Date: 2008-06-02
Update: 2021-01-05 (format for the web)
Suppose we have $n$ numeric variables ($v_1,\dots,v_n$) and want to raise their sum to a certain exponent $r$. We can multiply the exponent away, expanding our “power of sum of variables” to be a summation.
\[\left(\sum_{i=1}^{n}v_{i}\right)^{r}=(v_{1}+v_{2}+\cdots+v_{n})^{r} = \sum_{k=1}^{A}\left(c_{k} \prod_{i=1}^{n} v_{i}^{r_{k,i}}\right)\]Each term in the expansion has a different combination of multiples of the variables $v_1,\dots,v_n$ such that those multiples add up to $n$.
\[\forall k: \sum_{i=1}^{n} r_{k,i}=r\]Therefore $A$, the number of terms, is equal to the number of ways to make $r$ unordered copies of $n$ distinct elements. This choice without order that allows repeats can be written with the multiset coefficient as “$n$ multichoose $r$”. It can also be written as a binomial coefficient or directly with factorials.
\[A={n+r-1 \choose r}=\frac{(n+r-1)!}{r!(n-1)!}\]As for the coefficients, we know that their sum is equal to $n^r$ (obvious when you consider the case of $(1+\cdots+1)^r$).
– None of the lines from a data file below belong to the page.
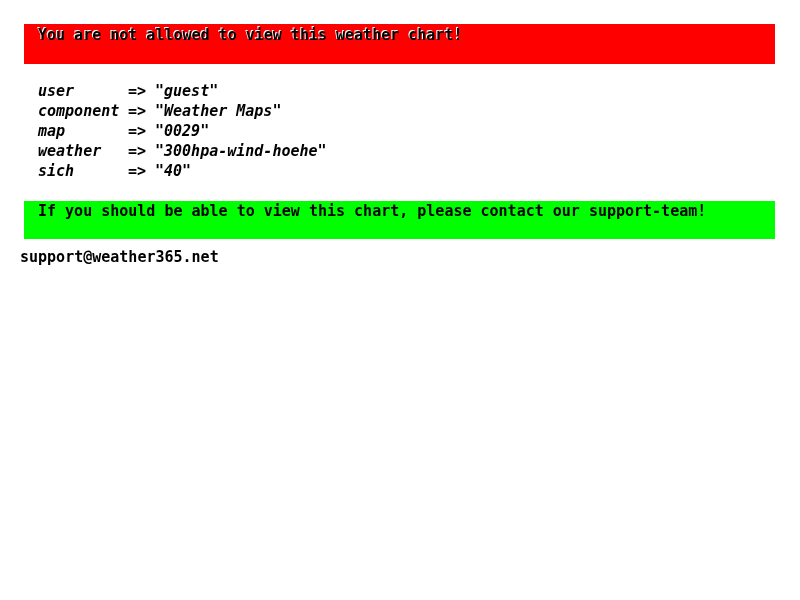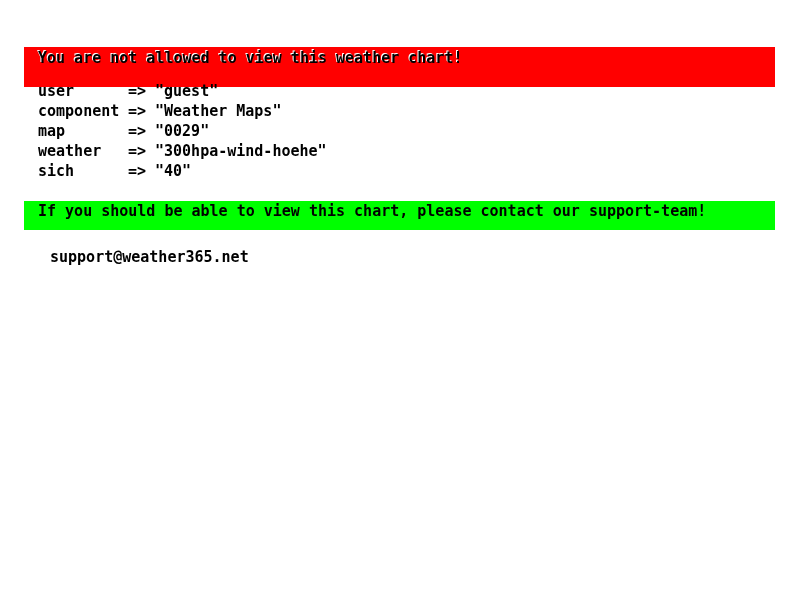"You are not allowed to" div.banner { margin-top: 23px -> none }
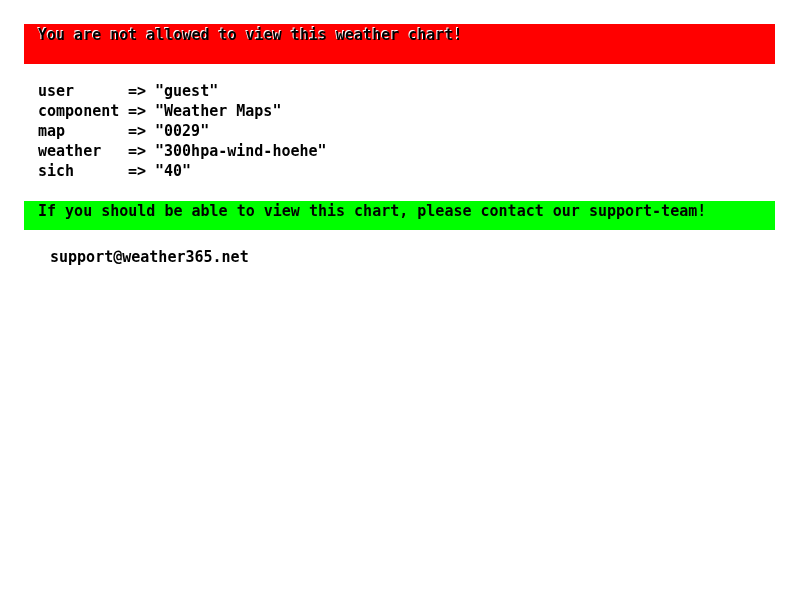"user" .details { font-style: none -> italic }
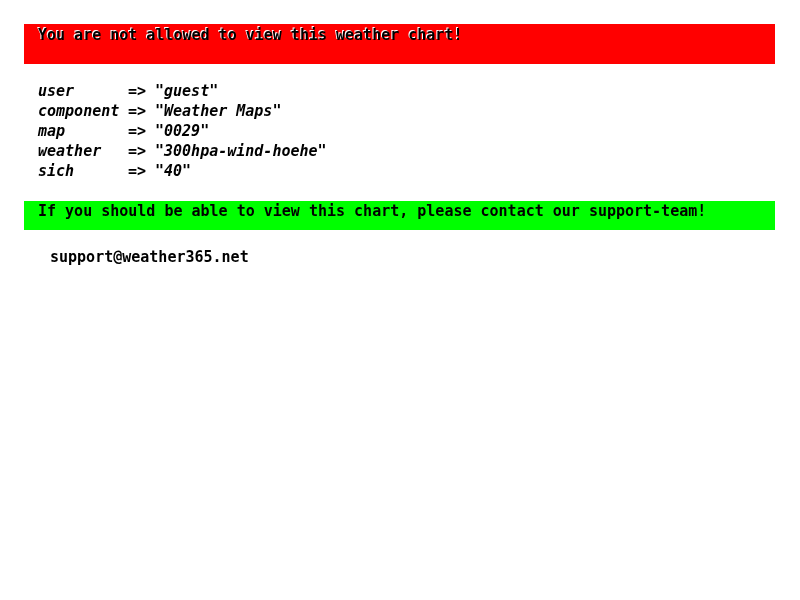"If you should be able" .banner-info { height: 29px -> 38px }
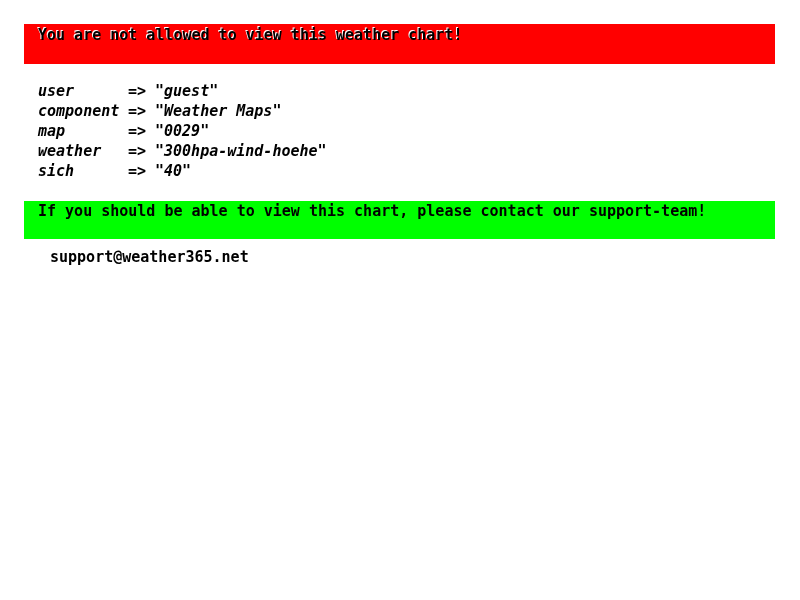"support@weather365.net" .footer { left: 36px -> 6px }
\[\sum_{k=1}^{A} c_{k}=n^{r}\]The coefficient of any given term is $n!$ divided by the product of the factorials of the variables’ exponents in that term.
\[c_{k}=\frac{n!}{\prod_{i=1}^{n} r_{k,i}!}\]If there are just two variables, the coefficients make up the $r$th row of Pascal’s Triangle (if the top is the $0$th row). So, when there are two variables, the binomial coefficient can be used: $c_{k}={n \choose r_{k,1}}$.